Mais superioridade ilusória, menos crescimento

O dano que o efeito Wobegon pode causar supera em muito qualquer benefício que ele nos traz.

Pessoas com esse preconceito podem chegar a pensar que suas idéias são as únicas válidas. E porque eles também acreditam que são mais espertos do que a média, eles acabam não sentindo nada que não se encaixe em sua visão de mundo. Essa atitude os limita porque os impede de se abrirem para outros conceitos e possibilidades.

No longo prazo, eles se tornam pessoas rígidas, egocêntricas e intolerantes que não ouvem os outros, mas se apegam a seus dogmas e maneiras de pensar. Eles desligam o pensamento crítico que lhes permite fazer um exercício de introspecção sincera, então acabam tomando decisões erradas.

Um estudo conduzido na Universidade de Sheffield concluiu que não escapamos do efeito Wobegon mesmo quando estamos doentes. Esses pesquisadores pediram aos participantes que estimassem com que frequência eles e seus colegas se envolviam em comportamentos saudáveis ​​e não saudáveis. As pessoas relataram ter comportamentos saudáveis ​​com mais frequência do que a média.

Pesquisadores da Universidade de Ohio descobriram que muitos pacientes com câncer em estado terminal achavam que iriam superar as expectativas. O problema, segundo esses psicólogos, é que essa confiança e esperança muitas vezes o fizeram “Escolha um tratamento ineficaz e debilitante. Em vez de prolongar a vida, esses tratamentos reduzem significativamente a qualidade de vida dos pacientes e enfraquecem sua capacidade e a de suas famílias de se prepararem para a morte. "

Friedrich Nietzsche estava se referindo às pessoas presas no efeito Wobegon ao defini-las "Bildungsphilisters". Com isso ele quis dizer aqueles que se gabam de seus conhecimentos, experiências e habilidades, mesmo que na realidade sejam muito limitados porque se baseiam em pesquisas autocomplacentes.

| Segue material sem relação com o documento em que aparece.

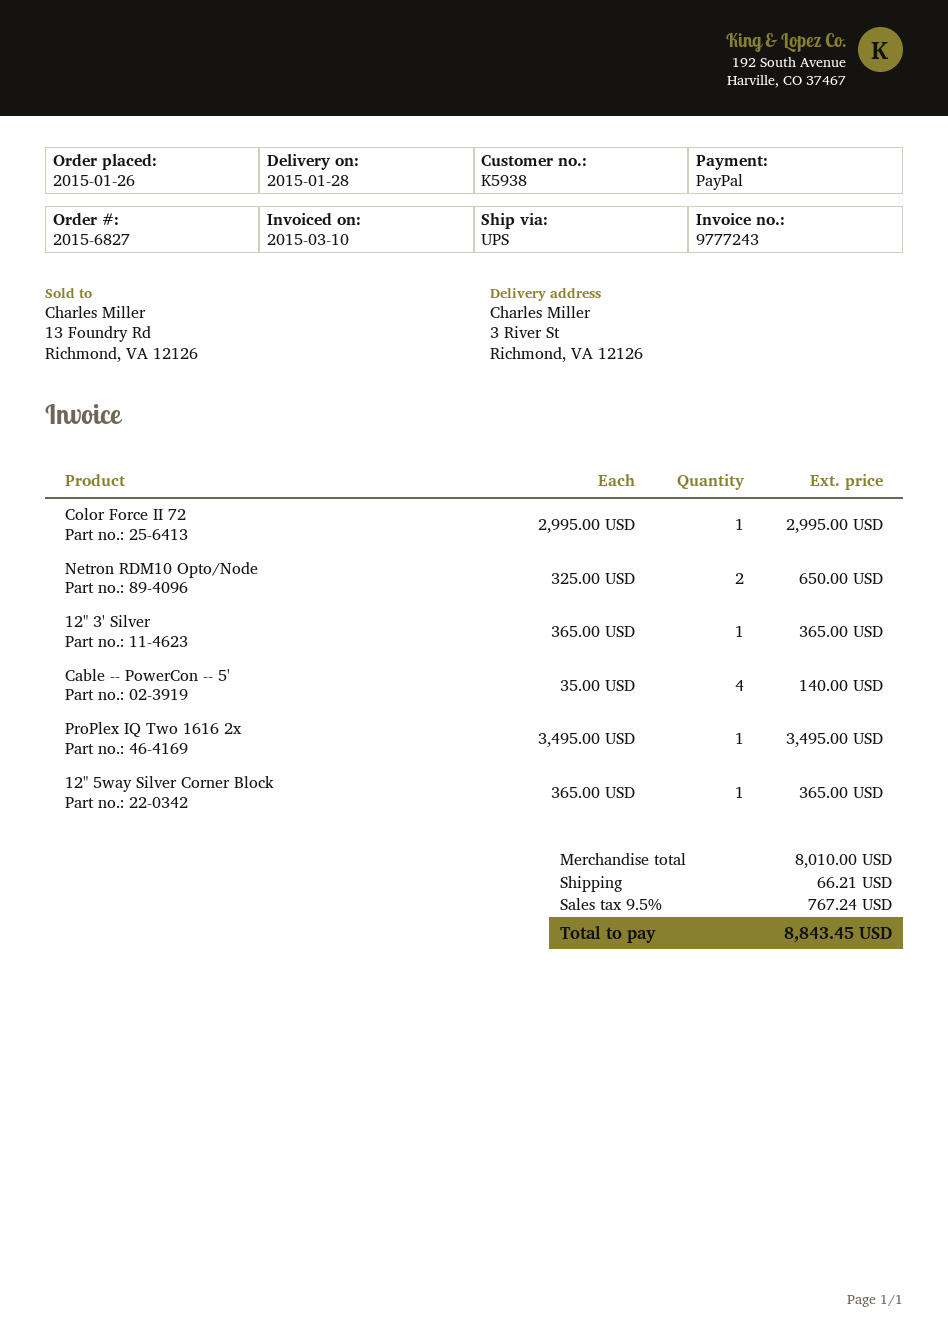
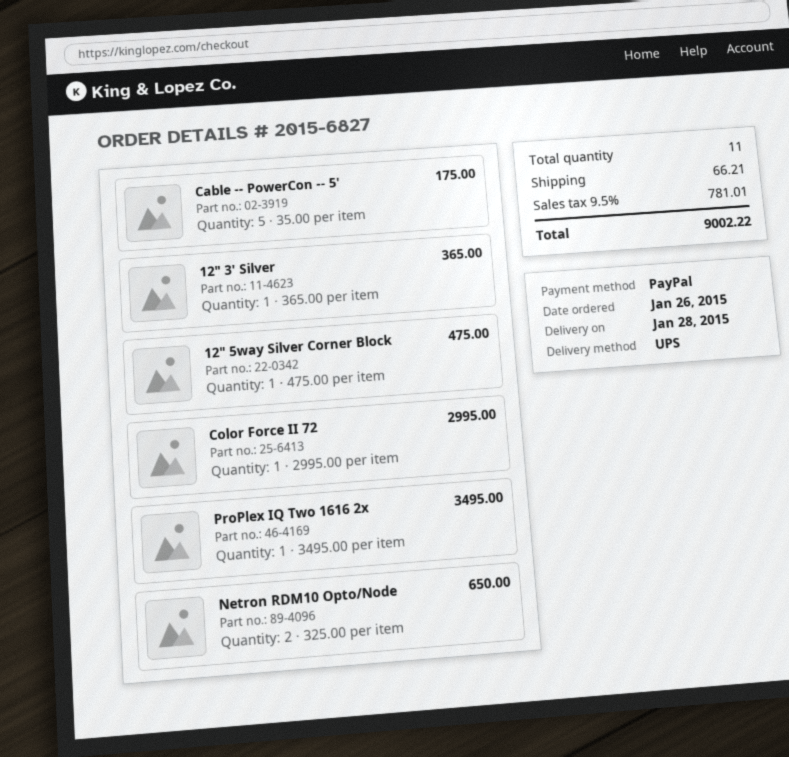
Cable -- PowerCon -- 5': 4 x 35.00 = 140.00 -> 5 x 35.00 = 175.00
12" 5way Silver Corner Block: 1 x 365.00 = 365.00 -> 1 x 475.00 = 475.00
tax: 9.5% = 767.24 -> 9.5% = 781.01
total: 8843.45 -> 9002.22

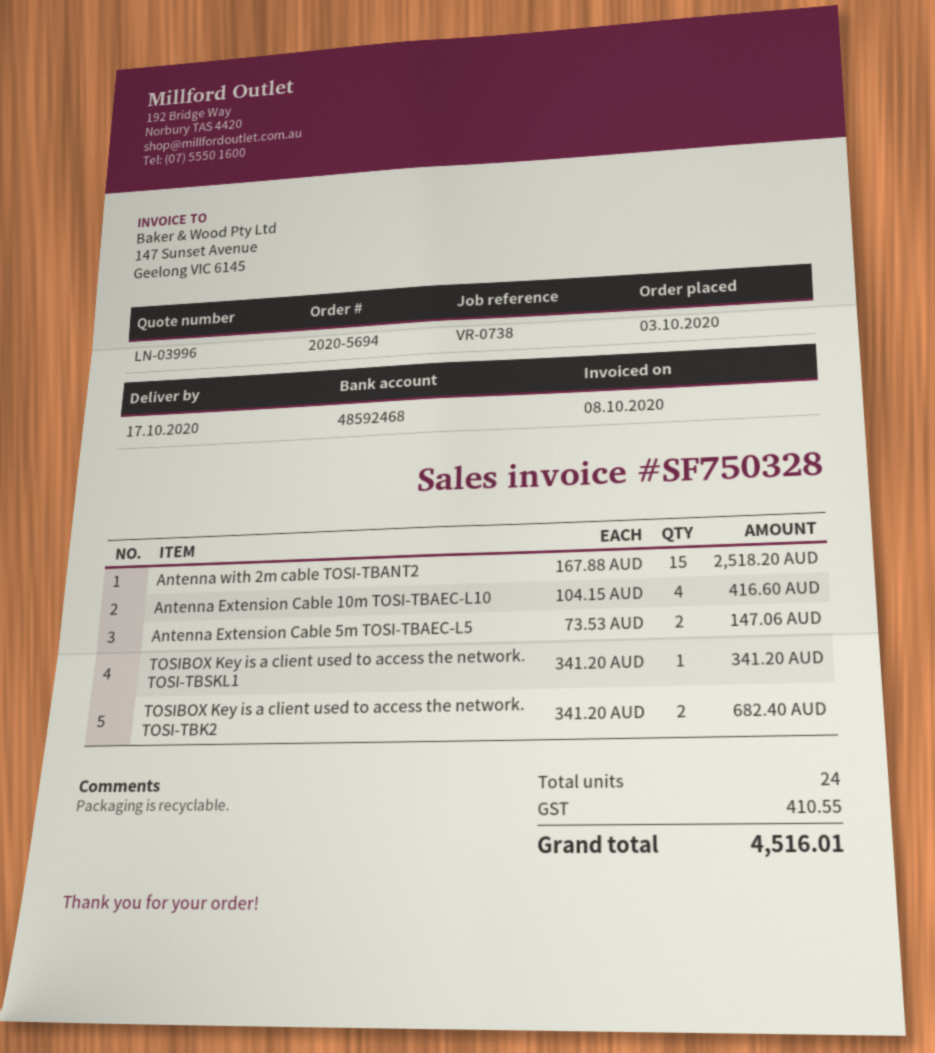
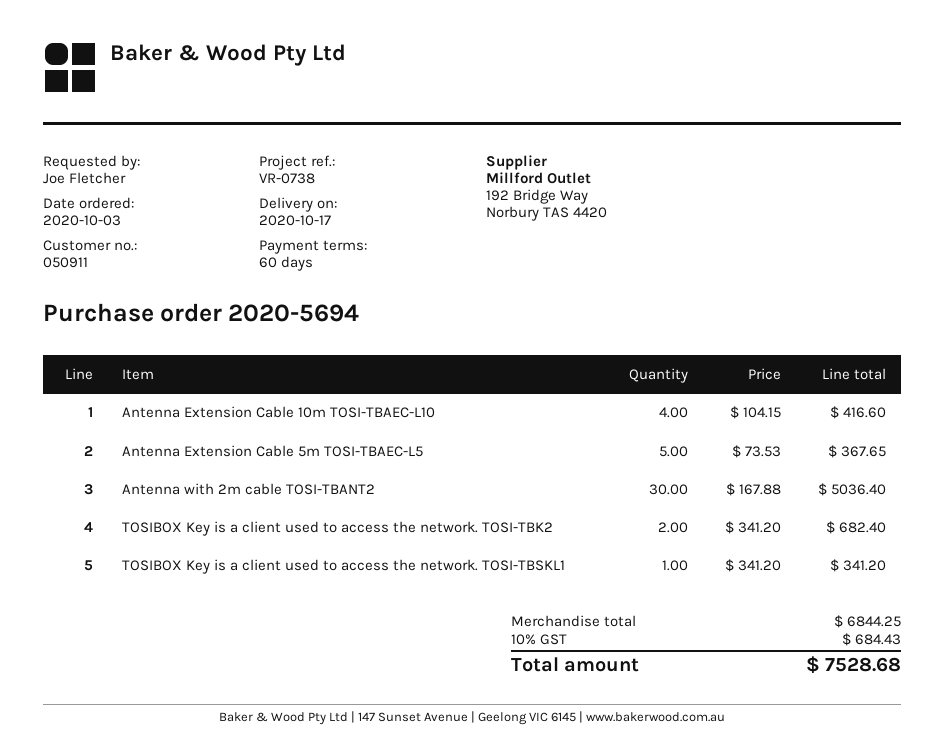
Antenna with 2m cable TOSI-TBANT2: 15 x 167.88 = 2518.20 -> 30 x 167.88 = 5036.40
Antenna Extension Cable 5m TOSI-TBAEC-L5: 2 x 73.53 = 147.06 -> 5 x 73.53 = 367.65
tax: 410.55 -> 684.43
total: 4516.01 -> 7528.68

E esta é precisamente uma das chaves para limitar o preconceito de superioridade: desenvolver uma atitude de desafio para consigo mesmo. Em vez de ficarmos satisfeitos e acreditar que estamos acima da média, devemos tentar continuar crescendo, desafiando nossas crenças, valores e nossa forma de pensar.

Para isso, devemos aprender a acalmar o ego a fim de trazer à tona a melhor versão de nós mesmos. Sabendo que o preconceito da superioridade acaba premiando a ignorância, ignorância motivada da qual convém fugir.

Fontes:

Wolf, JH & Wolf, KS (2013) O Efeito Lake Wobegon: Todos os Pacientes com Câncer estão acima da média? Milbank Q; 91 (4): 690-728.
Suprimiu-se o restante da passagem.